■ **Your objective**
Below is a listing. Set down exactly the lines from the one containing "display:flex; align-items:center; gap:6px;" through the one containing "<div>AI Profiles</div>", both ends included, and leave out the rest.

■ **Provided records**
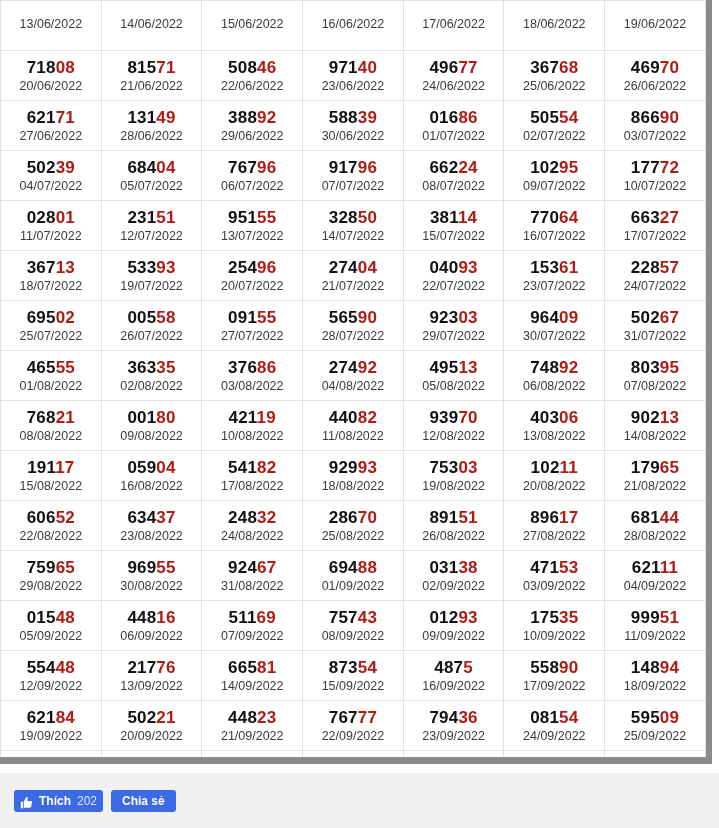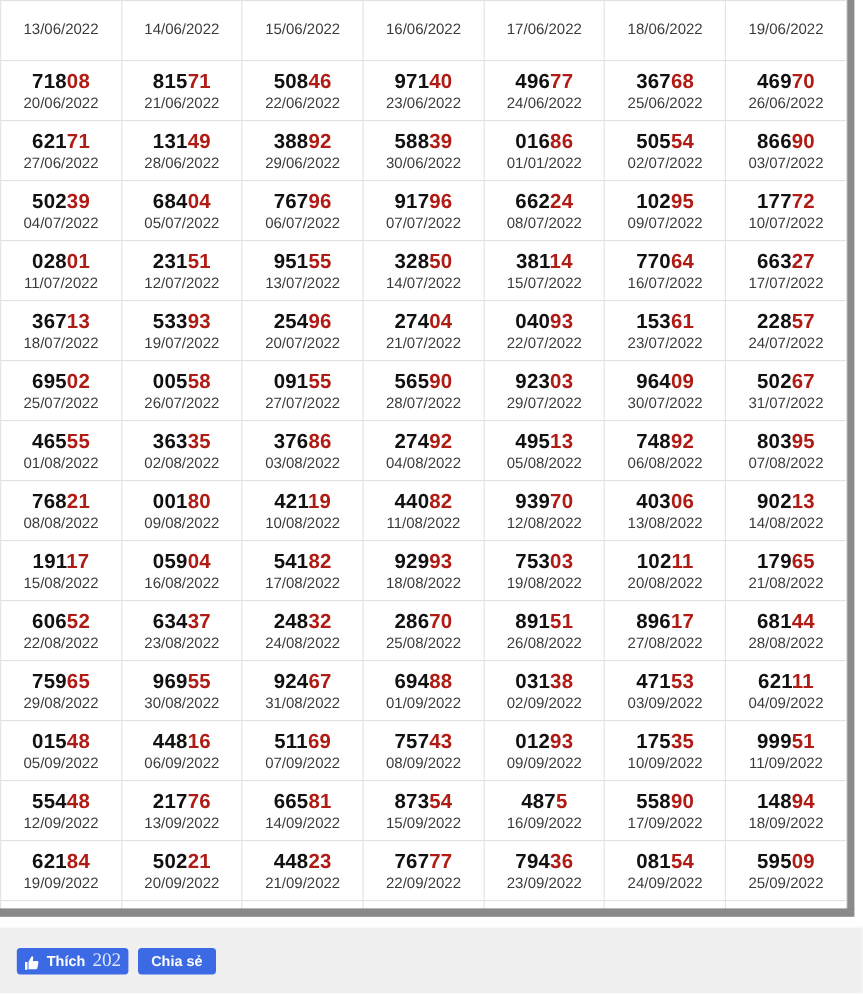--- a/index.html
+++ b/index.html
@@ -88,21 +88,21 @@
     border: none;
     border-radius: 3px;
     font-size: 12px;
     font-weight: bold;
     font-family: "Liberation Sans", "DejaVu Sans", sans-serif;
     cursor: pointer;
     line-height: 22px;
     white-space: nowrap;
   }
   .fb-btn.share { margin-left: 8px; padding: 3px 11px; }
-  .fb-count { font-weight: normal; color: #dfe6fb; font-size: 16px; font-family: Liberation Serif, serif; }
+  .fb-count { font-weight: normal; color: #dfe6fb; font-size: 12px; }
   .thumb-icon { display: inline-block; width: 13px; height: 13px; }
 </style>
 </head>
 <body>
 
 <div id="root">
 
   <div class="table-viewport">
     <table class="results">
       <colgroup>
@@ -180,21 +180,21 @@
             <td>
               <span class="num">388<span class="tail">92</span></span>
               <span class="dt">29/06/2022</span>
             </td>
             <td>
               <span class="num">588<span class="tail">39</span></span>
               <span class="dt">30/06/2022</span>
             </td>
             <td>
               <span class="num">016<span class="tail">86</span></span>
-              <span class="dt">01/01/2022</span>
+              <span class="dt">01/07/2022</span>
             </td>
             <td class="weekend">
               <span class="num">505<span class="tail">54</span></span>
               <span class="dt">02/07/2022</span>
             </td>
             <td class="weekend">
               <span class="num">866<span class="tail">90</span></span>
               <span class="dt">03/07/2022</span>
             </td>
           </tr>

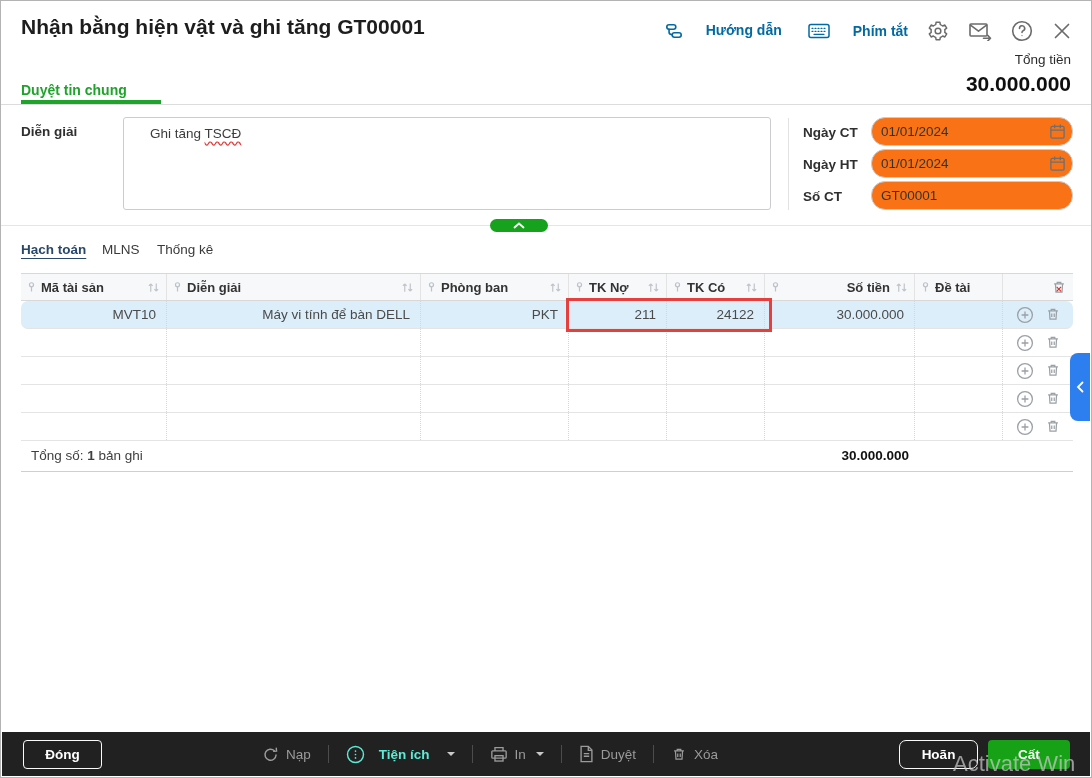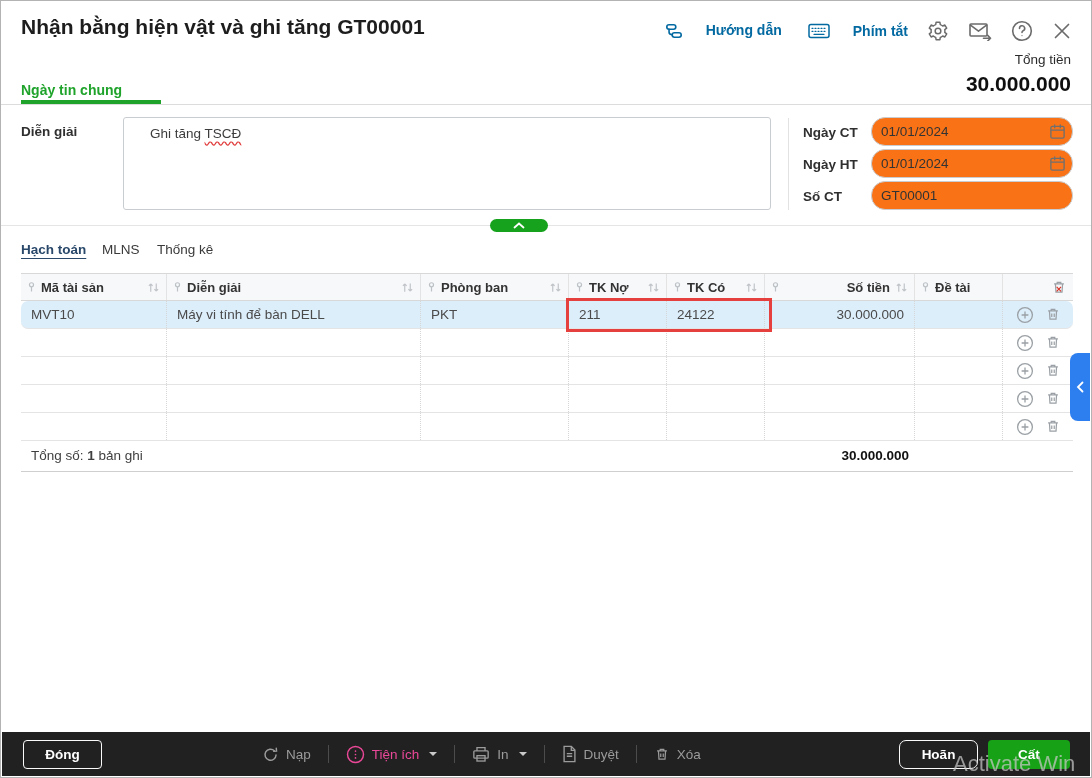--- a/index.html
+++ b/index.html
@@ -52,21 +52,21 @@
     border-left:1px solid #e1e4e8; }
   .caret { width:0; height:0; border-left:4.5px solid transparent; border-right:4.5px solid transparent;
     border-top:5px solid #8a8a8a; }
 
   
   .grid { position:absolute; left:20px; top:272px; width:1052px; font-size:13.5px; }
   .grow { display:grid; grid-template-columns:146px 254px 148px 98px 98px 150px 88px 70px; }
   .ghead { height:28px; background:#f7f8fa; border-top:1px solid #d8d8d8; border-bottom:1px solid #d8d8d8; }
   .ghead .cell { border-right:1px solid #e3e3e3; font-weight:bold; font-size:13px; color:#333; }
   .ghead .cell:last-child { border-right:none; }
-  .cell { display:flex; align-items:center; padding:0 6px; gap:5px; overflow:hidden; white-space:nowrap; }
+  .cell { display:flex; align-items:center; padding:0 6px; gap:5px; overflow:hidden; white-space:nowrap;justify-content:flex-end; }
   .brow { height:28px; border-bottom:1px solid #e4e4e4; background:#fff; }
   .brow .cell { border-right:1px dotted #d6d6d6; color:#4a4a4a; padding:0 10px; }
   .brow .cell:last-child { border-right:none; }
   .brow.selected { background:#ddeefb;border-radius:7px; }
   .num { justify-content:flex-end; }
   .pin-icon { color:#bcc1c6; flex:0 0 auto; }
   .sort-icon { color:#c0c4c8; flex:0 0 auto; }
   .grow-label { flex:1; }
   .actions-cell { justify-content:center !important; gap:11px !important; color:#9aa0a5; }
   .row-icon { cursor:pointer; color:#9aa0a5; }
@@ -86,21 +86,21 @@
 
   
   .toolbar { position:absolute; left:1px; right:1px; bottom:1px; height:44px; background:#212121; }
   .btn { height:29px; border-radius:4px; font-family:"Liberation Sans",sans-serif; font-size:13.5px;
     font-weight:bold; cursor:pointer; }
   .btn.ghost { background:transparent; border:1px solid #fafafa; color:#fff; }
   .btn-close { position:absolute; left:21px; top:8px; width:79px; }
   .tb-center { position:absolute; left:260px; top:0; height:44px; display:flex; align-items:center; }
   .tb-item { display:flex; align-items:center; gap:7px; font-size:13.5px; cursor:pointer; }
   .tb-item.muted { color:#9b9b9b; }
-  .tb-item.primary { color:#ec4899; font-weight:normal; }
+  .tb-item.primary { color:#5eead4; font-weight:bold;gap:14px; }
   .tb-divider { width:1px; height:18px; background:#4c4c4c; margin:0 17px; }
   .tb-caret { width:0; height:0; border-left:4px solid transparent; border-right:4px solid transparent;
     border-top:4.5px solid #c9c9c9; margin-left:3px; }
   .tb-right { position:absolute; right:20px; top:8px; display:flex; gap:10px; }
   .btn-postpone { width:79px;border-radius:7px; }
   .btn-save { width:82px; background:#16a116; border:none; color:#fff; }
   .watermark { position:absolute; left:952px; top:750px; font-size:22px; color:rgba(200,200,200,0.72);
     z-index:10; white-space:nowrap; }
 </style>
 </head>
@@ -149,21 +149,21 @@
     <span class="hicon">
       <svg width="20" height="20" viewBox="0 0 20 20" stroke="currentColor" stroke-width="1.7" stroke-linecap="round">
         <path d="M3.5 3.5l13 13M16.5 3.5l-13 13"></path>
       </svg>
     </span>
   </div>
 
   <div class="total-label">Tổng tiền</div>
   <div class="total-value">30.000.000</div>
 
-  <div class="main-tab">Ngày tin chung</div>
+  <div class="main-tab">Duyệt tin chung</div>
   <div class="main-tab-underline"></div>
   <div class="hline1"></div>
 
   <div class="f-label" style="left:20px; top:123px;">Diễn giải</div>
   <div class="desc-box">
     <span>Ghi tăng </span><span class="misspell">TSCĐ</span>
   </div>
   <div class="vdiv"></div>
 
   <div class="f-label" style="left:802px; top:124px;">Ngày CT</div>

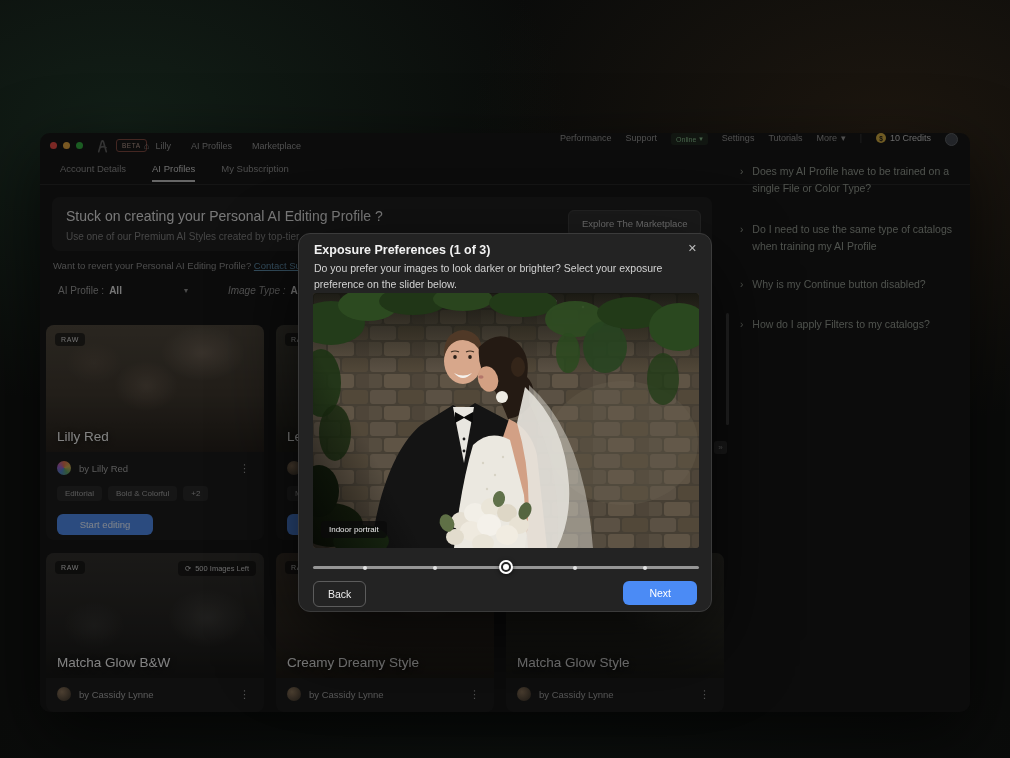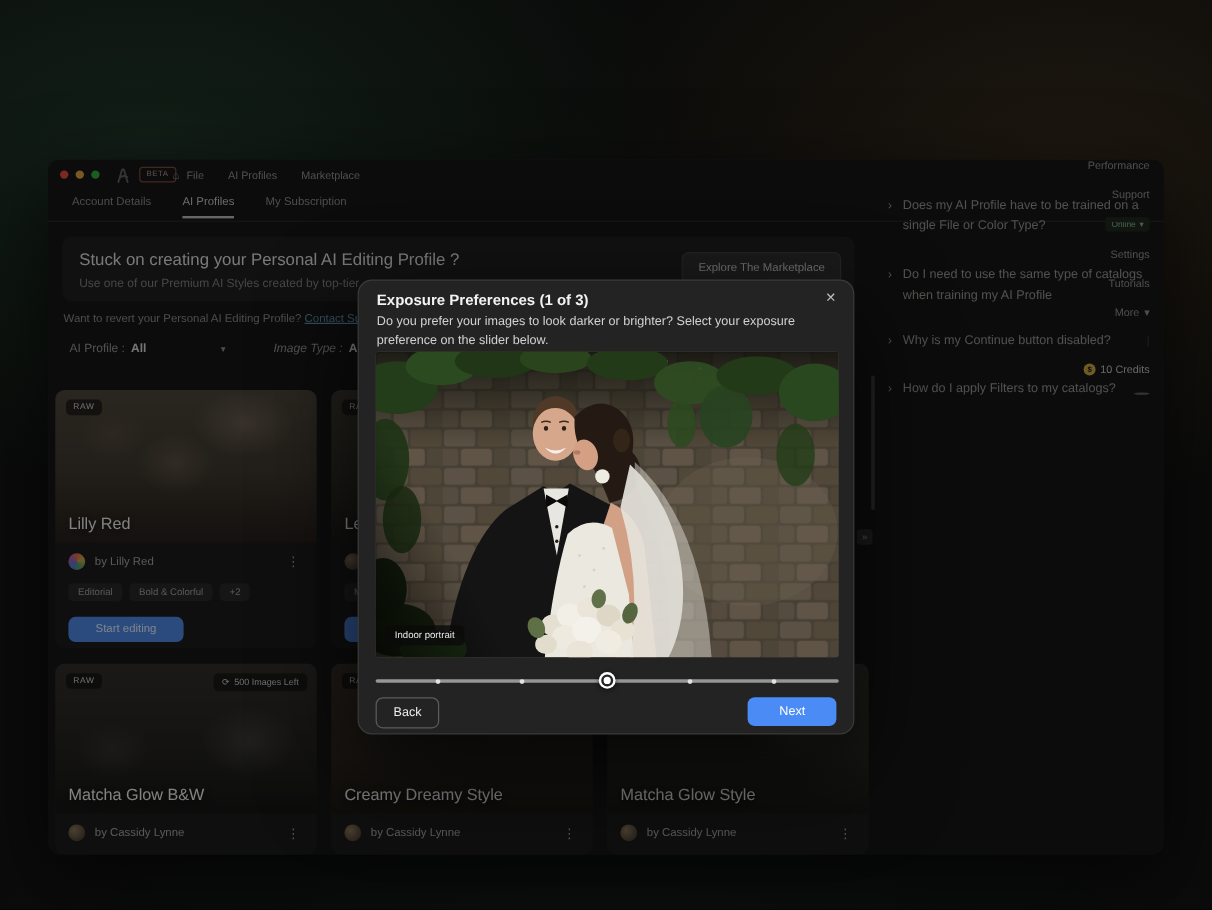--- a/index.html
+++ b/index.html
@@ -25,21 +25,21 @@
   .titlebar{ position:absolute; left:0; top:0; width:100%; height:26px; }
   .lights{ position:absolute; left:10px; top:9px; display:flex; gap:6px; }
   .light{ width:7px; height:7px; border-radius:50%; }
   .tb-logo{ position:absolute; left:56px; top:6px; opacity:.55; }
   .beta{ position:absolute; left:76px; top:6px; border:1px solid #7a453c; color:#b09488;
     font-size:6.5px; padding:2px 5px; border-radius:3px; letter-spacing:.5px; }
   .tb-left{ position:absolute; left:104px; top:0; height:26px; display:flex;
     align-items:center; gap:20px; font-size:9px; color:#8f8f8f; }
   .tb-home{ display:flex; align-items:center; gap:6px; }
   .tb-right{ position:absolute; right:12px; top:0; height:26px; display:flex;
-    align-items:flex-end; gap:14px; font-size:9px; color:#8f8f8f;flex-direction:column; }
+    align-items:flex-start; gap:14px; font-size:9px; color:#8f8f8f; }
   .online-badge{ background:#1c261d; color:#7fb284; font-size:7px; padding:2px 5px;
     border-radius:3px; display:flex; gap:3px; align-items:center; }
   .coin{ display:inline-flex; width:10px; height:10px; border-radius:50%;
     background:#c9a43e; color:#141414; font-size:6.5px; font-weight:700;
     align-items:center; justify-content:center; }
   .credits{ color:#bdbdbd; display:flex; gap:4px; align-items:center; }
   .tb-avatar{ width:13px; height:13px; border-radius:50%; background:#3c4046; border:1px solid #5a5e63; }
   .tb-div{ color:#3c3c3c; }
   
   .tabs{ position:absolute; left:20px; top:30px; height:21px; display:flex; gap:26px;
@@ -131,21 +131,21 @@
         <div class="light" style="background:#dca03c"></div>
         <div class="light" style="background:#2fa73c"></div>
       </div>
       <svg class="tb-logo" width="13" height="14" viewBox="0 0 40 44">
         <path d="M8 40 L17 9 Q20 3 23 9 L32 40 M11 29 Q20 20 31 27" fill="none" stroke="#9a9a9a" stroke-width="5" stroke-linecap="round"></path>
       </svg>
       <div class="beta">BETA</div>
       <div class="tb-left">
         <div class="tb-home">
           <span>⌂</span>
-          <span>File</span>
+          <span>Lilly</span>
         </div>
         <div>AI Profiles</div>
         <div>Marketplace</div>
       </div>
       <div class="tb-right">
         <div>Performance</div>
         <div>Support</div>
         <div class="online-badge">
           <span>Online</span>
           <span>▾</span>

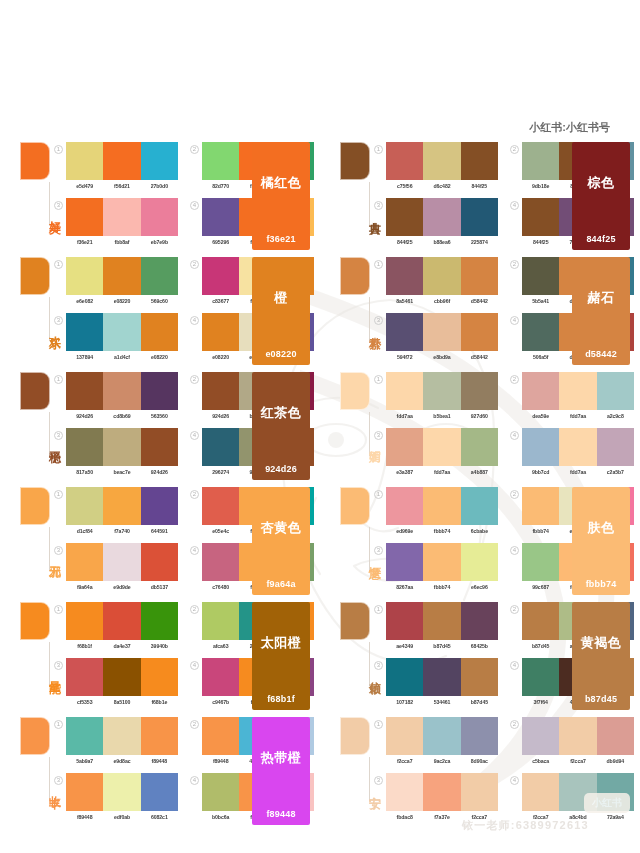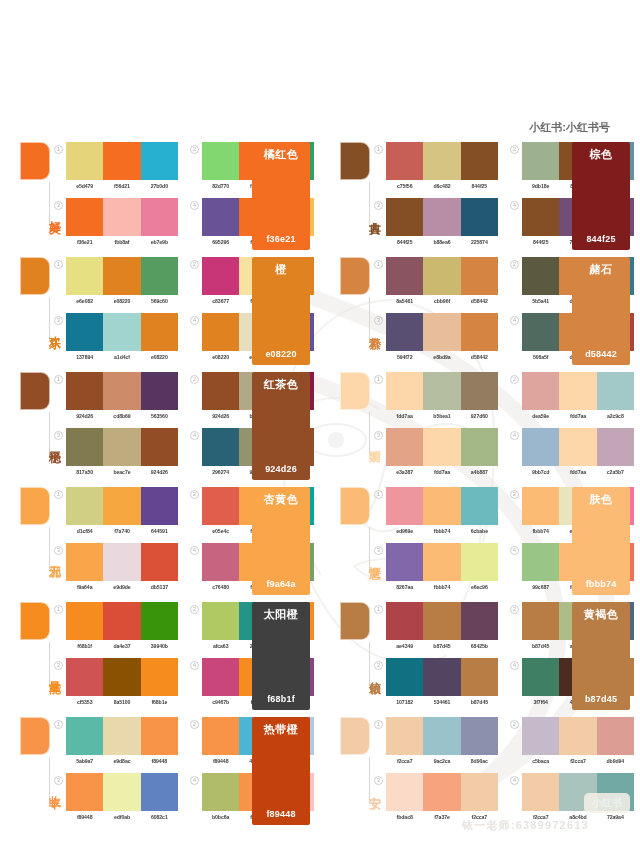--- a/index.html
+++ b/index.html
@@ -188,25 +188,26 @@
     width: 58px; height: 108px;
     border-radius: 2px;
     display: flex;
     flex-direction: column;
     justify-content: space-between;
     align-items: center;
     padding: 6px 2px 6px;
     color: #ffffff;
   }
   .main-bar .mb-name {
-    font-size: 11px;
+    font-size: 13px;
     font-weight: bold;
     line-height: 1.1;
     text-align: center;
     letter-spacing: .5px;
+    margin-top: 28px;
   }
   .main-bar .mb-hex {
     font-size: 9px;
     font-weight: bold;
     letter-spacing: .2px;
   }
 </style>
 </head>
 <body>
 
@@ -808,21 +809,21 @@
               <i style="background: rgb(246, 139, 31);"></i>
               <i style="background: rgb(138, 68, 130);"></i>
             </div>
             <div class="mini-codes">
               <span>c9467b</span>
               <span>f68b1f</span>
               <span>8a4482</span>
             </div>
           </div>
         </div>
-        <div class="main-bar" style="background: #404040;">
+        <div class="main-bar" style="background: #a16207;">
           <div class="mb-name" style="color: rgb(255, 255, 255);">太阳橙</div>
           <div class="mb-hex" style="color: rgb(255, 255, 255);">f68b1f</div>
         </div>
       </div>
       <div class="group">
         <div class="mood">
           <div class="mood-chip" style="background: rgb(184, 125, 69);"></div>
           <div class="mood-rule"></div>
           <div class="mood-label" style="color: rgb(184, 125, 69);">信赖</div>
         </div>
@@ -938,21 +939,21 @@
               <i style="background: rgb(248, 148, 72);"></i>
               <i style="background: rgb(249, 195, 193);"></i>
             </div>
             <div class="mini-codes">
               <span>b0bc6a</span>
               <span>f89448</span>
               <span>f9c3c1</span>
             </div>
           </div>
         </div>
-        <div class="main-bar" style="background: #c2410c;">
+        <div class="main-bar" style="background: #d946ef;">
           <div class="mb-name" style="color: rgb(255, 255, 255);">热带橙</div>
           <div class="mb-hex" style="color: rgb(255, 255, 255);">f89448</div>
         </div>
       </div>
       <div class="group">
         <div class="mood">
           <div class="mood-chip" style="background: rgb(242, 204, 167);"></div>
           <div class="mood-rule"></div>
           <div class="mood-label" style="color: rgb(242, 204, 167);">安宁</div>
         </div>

■ **Response area**
   .tb-home{ display:flex; align-items:center; gap:6px; }
   .tb-right{ position:absolute; right:12px; top:0; height:26px; display:flex;
-    align-items:flex-end; gap:14px; font-size:9px; color:#8f8f8f;flex-direction:column; }
+    align-items:flex-start; gap:14px; font-size:9px; color:#8f8f8f; }
   .online-badge{ background:#1c261d; color:#7fb284; font-size:7px; padding:2px 5px;
     border-radius:3px; display:flex; gap:3px; align-items:center; }
   .coin{ display:inline-flex; width:10px; height:10px; border-radius:50%;
     background:#c9a43e; color:#141414; font-size:6.5px; font-weight:700;
     align-items:center; justify-content:center; }
   .credits{ color:#bdbdbd; display:flex; gap:4px; align-items:center; }
   .tb-avatar{ width:13px; height:13px; border-radius:50%; background:#3c4046; border:1px solid #5a5e63; }
   .tb-div{ color:#3c3c3c; }
   
   .tabs{ position:absolute; left:20px; top:30px; height:21px; display:flex; gap:26px;
@@ -131,21 +131,21 @@
         <div class="light" style="background:#dca03c"></div>
         <div class="light" style="background:#2fa73c"></div>
       </div>
       <svg class="tb-logo" width="13" height="14" viewBox="0 0 40 44">
         <path d="M8 40 L17 9 Q20 3 23 9 L32 40 M11 29 Q20 20 31 27" fill="none" stroke="#9a9a9a" stroke-width="5" stroke-linecap="round"></path>
       </svg>
       <div class="beta">BETA</div>
       <div class="tb-left">
         <div class="tb-home">
           <span>⌂</span>
-          <span>File</span>
+          <span>Lilly</span>
         </div>
         <div>AI Profiles</div>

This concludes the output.